● **WHAT YOU NEED TO DO**:
The following listing has lines to check for the word "ifes"; give only the number of lines that contain it.

● **DATA**:
※

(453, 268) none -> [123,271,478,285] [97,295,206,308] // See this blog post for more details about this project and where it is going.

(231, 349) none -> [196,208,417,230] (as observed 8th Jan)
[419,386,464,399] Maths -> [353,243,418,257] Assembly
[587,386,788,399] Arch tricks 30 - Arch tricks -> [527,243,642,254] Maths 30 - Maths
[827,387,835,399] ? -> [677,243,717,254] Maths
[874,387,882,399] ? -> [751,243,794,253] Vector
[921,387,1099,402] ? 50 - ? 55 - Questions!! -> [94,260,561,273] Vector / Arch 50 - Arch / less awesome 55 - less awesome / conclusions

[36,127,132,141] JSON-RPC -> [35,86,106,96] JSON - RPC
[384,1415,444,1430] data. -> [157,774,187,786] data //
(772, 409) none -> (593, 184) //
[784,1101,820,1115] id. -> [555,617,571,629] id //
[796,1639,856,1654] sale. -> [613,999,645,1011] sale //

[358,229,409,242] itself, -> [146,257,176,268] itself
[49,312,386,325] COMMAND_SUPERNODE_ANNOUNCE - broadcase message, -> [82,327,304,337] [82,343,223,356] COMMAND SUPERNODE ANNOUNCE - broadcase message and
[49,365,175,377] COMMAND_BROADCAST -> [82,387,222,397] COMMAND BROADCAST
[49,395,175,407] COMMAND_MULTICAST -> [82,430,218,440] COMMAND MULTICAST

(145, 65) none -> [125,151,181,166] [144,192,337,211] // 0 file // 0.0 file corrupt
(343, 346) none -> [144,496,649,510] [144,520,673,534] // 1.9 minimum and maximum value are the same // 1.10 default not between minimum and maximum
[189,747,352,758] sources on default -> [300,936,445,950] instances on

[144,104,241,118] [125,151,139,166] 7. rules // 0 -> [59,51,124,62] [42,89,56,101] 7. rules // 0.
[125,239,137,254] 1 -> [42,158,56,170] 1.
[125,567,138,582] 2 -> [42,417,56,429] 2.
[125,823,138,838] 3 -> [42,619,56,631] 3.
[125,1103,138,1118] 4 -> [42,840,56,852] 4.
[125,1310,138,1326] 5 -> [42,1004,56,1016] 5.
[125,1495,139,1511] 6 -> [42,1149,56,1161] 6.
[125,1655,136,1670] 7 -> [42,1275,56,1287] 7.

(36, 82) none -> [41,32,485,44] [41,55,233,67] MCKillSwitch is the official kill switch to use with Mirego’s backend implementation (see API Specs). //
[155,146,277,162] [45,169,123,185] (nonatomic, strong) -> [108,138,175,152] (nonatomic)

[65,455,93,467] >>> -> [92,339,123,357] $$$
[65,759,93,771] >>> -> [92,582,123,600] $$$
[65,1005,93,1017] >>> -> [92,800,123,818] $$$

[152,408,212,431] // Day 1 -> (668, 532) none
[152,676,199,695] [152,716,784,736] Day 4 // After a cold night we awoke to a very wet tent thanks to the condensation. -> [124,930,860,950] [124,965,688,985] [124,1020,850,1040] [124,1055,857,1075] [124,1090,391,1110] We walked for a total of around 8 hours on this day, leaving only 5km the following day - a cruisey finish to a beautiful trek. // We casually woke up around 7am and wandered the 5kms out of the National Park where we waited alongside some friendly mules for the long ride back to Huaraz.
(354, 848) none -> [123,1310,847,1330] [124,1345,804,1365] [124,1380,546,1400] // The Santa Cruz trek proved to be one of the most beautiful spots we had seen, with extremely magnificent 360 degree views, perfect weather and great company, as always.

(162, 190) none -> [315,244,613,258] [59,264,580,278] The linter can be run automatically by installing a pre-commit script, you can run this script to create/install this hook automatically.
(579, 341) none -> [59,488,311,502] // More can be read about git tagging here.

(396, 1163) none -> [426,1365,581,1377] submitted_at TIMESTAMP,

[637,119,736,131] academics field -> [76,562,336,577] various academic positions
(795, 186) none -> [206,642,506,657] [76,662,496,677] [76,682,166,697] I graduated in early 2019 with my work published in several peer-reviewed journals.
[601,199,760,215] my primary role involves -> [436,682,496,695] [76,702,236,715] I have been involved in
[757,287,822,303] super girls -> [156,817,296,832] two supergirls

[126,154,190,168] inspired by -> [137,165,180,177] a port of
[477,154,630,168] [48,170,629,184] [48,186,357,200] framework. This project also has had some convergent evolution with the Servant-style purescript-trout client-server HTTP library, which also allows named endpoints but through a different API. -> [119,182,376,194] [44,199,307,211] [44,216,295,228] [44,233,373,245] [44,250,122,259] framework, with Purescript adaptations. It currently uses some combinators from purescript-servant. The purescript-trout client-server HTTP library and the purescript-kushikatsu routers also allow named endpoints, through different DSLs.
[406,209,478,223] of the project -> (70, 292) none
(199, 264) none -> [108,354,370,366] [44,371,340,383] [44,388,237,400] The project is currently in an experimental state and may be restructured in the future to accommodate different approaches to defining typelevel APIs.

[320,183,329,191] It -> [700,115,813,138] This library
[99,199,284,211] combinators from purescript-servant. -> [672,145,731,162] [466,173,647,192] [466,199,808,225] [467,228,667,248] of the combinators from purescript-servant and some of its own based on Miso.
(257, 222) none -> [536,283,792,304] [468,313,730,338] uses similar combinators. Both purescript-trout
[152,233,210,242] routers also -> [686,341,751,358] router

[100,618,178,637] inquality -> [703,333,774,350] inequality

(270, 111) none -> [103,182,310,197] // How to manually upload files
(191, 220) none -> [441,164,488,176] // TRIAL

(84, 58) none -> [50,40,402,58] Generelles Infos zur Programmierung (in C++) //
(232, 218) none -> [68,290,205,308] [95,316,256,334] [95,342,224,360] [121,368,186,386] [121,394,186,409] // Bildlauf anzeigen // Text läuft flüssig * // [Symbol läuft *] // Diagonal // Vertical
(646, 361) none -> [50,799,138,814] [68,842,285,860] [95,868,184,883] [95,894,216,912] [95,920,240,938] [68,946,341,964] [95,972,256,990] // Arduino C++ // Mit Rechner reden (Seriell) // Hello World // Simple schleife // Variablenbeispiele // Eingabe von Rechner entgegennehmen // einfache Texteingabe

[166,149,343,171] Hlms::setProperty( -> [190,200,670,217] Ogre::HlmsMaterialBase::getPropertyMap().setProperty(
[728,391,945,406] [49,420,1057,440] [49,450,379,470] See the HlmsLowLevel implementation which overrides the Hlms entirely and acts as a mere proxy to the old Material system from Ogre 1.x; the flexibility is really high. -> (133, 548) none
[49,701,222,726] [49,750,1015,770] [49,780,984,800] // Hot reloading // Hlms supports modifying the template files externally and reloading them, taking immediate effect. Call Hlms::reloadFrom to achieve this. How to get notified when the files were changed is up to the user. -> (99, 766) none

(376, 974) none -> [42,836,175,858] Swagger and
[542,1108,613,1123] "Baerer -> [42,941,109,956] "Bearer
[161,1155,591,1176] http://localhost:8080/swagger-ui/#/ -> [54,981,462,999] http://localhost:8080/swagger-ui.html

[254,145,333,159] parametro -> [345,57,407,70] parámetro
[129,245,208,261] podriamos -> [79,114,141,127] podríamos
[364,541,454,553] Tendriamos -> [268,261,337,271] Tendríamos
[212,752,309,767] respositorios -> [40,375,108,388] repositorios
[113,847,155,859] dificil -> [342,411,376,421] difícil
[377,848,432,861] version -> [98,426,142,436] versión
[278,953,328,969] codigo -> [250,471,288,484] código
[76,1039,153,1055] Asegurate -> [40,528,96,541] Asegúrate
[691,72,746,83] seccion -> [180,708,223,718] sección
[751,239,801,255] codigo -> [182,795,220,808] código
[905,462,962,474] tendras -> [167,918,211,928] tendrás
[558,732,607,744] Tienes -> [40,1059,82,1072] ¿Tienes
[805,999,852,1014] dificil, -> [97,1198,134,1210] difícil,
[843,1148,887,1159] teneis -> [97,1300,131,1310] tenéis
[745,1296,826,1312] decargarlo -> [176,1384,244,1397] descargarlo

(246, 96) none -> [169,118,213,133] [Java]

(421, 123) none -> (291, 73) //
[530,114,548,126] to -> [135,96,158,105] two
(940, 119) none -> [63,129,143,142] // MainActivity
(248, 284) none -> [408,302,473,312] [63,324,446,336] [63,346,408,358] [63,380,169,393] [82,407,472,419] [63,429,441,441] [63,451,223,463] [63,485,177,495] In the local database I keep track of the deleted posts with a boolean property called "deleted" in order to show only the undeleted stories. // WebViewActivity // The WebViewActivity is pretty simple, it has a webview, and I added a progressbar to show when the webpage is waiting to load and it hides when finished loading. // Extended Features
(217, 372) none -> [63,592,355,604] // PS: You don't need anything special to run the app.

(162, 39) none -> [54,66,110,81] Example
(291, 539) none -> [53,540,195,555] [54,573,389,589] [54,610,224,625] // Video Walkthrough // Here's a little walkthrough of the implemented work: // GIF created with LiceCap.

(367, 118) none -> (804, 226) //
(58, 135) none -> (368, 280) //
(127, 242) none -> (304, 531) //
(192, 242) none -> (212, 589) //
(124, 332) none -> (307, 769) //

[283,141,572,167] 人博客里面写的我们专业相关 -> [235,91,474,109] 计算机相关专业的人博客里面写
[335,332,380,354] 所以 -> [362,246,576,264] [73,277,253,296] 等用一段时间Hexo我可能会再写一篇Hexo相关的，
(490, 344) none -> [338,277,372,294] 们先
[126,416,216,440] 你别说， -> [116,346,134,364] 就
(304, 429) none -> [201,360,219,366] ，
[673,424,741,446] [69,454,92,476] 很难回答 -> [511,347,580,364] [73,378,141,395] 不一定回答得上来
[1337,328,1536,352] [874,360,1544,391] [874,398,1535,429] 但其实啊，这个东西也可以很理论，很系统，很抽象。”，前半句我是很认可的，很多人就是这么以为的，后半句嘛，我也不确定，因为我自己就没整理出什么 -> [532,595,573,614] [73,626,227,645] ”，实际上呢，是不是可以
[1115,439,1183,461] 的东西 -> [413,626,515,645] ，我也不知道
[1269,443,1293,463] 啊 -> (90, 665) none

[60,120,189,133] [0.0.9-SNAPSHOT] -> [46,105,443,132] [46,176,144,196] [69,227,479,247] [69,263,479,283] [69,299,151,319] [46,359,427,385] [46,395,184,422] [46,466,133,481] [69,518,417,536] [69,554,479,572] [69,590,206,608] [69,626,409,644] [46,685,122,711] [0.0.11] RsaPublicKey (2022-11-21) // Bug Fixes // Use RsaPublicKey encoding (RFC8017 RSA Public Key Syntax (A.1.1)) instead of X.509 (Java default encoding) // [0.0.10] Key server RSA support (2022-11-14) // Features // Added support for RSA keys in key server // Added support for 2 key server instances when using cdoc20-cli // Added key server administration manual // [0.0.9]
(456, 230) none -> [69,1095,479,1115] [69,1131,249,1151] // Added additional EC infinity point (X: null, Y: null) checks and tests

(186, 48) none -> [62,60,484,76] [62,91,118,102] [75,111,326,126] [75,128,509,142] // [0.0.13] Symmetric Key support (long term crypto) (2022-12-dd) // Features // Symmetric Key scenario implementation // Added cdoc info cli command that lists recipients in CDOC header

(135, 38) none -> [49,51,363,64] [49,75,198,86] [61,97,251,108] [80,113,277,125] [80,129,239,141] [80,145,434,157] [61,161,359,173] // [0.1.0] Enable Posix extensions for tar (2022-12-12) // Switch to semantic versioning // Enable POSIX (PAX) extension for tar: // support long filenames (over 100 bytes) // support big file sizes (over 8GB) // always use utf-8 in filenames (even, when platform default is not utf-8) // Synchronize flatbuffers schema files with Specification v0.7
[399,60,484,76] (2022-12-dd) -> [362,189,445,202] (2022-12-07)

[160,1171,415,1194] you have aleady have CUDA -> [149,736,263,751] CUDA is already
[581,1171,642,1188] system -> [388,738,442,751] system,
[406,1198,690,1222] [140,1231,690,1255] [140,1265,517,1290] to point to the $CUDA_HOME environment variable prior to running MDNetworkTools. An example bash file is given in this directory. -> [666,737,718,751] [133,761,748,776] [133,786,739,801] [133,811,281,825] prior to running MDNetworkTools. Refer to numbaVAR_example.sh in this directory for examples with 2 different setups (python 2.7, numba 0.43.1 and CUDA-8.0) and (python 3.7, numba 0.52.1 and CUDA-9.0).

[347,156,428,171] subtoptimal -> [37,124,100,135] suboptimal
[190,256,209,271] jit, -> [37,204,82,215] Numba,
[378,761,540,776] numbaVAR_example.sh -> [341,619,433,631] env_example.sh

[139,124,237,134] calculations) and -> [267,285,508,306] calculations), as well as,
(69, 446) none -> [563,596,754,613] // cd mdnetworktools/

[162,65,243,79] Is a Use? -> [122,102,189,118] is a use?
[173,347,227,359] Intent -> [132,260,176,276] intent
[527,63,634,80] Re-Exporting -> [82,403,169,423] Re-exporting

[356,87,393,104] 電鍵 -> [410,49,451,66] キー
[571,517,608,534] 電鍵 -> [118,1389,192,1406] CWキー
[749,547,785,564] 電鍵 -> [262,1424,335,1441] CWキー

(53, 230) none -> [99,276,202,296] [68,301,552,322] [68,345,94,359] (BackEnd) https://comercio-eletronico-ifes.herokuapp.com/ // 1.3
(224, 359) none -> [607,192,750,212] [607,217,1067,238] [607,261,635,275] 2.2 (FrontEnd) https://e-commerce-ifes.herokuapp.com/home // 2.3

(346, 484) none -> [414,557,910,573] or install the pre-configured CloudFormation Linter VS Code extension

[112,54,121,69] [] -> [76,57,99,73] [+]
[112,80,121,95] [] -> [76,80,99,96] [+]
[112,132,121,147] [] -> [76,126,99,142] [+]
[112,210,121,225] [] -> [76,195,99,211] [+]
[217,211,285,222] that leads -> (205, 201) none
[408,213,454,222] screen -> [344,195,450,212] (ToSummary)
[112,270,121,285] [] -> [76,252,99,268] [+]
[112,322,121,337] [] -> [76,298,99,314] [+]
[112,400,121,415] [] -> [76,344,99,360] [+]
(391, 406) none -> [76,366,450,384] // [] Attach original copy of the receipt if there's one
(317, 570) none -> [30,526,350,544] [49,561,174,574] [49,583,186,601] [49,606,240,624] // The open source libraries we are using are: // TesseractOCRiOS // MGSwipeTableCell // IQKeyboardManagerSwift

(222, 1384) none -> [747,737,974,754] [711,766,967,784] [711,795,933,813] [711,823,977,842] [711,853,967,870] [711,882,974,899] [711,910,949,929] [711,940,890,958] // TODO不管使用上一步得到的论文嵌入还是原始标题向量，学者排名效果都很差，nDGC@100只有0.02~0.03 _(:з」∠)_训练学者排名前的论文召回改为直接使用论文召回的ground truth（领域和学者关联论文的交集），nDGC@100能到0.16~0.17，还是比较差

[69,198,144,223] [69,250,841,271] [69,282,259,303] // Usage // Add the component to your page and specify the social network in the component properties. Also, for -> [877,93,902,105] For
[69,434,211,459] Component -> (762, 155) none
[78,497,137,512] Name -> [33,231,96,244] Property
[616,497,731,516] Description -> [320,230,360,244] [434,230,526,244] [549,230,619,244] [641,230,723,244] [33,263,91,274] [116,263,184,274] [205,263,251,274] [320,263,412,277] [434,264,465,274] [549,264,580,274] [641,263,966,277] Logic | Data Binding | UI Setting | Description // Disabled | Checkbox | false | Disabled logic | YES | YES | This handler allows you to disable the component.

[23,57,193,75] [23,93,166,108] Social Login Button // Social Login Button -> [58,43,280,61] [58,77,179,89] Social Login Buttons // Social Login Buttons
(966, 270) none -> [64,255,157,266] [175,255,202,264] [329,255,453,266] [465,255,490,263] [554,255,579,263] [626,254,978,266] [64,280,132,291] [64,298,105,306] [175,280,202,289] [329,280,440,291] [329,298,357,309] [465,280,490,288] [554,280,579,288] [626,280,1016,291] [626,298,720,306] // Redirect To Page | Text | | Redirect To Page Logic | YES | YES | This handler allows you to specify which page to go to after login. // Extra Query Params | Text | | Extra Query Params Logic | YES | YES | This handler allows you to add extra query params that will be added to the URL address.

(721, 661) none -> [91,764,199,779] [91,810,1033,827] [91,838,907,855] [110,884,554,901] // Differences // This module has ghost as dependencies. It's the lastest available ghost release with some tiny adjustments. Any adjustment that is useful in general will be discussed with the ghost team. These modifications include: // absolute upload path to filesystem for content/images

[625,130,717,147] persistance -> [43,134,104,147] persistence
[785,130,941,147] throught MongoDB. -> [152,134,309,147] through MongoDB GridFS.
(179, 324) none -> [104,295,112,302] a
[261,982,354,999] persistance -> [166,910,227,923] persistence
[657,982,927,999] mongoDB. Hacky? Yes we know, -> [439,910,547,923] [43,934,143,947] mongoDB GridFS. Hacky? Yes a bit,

※

● **EXERCISE SOLUTION**:
2